Task Scheduler for Warehouse Reporting

A task scheduler in a Hadoop cluster schedules the jobs consisting of tasks, and allocates specific resources to each job running in a cluster. By default, the task scheduler allocates equal number of resources to all the jobs. For example, if 10 jobs are running they will share resources of the cluster equally. However, you can configure the task scheduler to control the execution of the jobs such that one job runs faster than others by allocating more resources (pools or queues) to the job. This helps you prioritize to run a few reports over others.

Features

NetWitness supports two task schedulers:

  • Fair Scheduler (org.apache.hadoop.mapred.FairScheduler)
  • Capacity Scheduler (org.apache.hadoop.mapred.CapacityTaskScheduler)

Fair Scheduler

This scheduler divides the total capacity of the cluster into logical pools. You can submit a job to any one of these pools. All the jobs submitted to a pool share the resources allocated to the pool only. Once a pool has free resources, the freed resources are given to other pools with jobs running. For example, a fair scheduler has 100% resources with two pools namely Pool A and Pool B which share the total resources at 40% and 60% respectively. If Pool A has four jobs running, it allocates 10% resources to each job. When the four jobs are completed, the freed resources are allocated to Pool B.

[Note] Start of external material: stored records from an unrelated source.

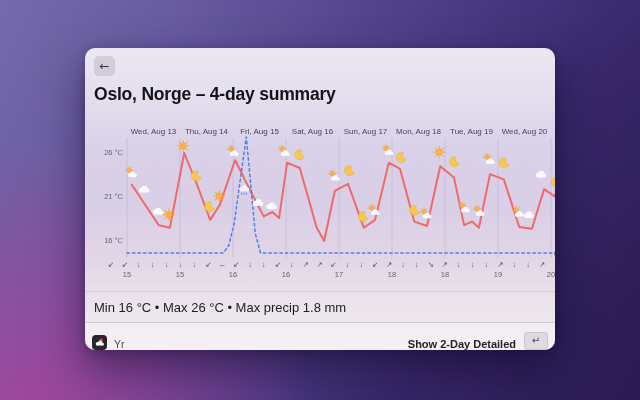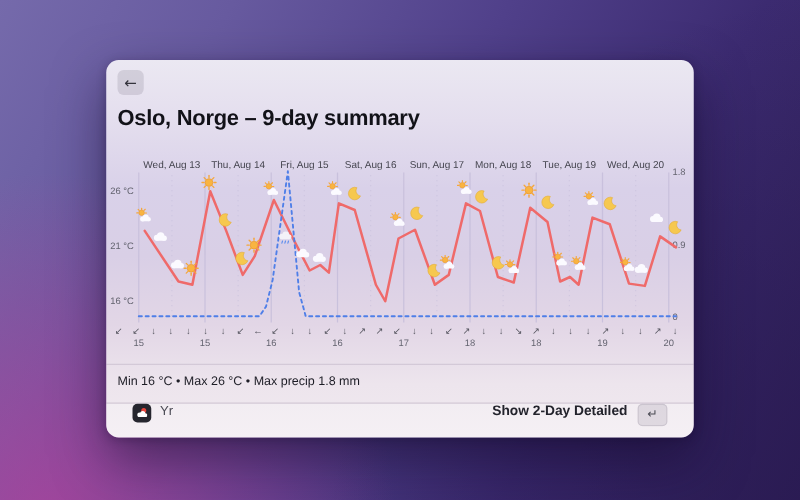--- a/index.html
+++ b/index.html
@@ -22,32 +22,32 @@
   .back-btn{
     position:absolute;left:9px;top:8px;width:21px;height:20px;
     background:rgba(40,30,60,.12);border:none;border-radius:5px;
     font-size:12px;line-height:20px;text-align:center;color:#33333c;cursor:pointer;
     font-family:"DejaVu Sans",sans-serif;padding:0;
   }
   .title{
     position:absolute;left:9px;top:36px;width:450px;
     font-size:17.5px;font-weight:700;color:#121218;letter-spacing:-.2px;
   }
-  .chart-wrap{position:absolute;left:0;top:77px;width:524px;height:160px;}
+  .chart-wrap{position:absolute;left:16px;top:77px;width:524px;height:160px;}
   svg text{font-family:"Liberation Sans","DejaVu Sans",sans-serif;}
   .divider1{position:absolute;left:0;top:243px;width:470px;height:1px;background:rgba(60,40,80,.12);}
   .summary{
     position:absolute;left:9px;top:252px;width:450px;
-    font-size:10px;font-weight:500;color:#1d1d26;
+    font-size:13px;font-weight:500;color:#1d1d26;
   }
   .divider2{position:absolute;left:0;top:274px;width:470px;height:1px;background:rgba(60,40,80,.16);}
   .footer{
     position:absolute;left:0;top:275px;width:470px;height:27px;
     background:rgba(255,255,255,.28);
-    display:flex;align-items:flex-start;padding:0 21px;box-sizing:border-box;
+    display:flex;align-items:flex-end;padding:0 7px;box-sizing:border-box;
   }
   .src-icon{
     width:15px;height:15px;border-radius:4px;background:#26262e;
     display:inline-flex;align-items:center;justify-content:center;flex:0 0 auto;
   }
   .src-label{margin-left:7px;font-size:10.5px;color:#4c4c55;}
   .spacer{flex:1;}
   .action-label{font-size:11px;font-weight:700;color:#23232c;margin-left:11px;}
   .keycap{
     margin-left:8px;width:22px;height:16px;border-radius:4px;
@@ -56,21 +56,21 @@
     font-family:"DejaVu Sans",sans-serif;
   }
 </style>
 </head>
 <body>
 
 <div class="card">
 
   <button class="back-btn">←</button>
 
-  <div class="title">Oslo, Norge – 9-day summary</div>
+  <div class="title">Oslo, Norge – 4-day summary</div>
 
   <div class="chart-wrap">
     <svg id="chart-svg" width="470" height="160" viewBox="0 0 470 160">
       <defs>
         <symbol id="ic-sun" viewBox="0 0 13 13">
           <g stroke="#f5a73b" stroke-width="1.1" stroke-linecap="round">
             <line x1="6.5" y1="0.9" x2="6.5" y2="2.5"></line>
               <line x1="6.5" y1="10.5" x2="6.5" y2="12.1"></line>
             <line x1="0.9" y1="6.5" x2="2.5" y2="6.5"></line>
               <line x1="10.5" y1="6.5" x2="12.1" y2="6.5"></line>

Note: You can configure a pool to run more than one job in parallel.

Capacity Scheduler

This scheduler divides the total capacity of the cluster into queues. Each queue is allocated a pre-configured share of the total capacity. A job may be submitted to any of these queues. If more than one job is submitted to the same queue, the jobs will be executed sequentially. For example, if a capacity scheduler has 100% resources with three queues namely the Default, Low and High and they share the total resources at 20%, 30% and 50% respectively. If Default has two jobs D1 and D2, Low has three jobs L1, L2 and L3, and High has four jobs H1, H2, H3 and H4, these jobs are executed in their respective queues sequentially. If the jobs in a queue are completed, the freed resources will not be distributed to other queues.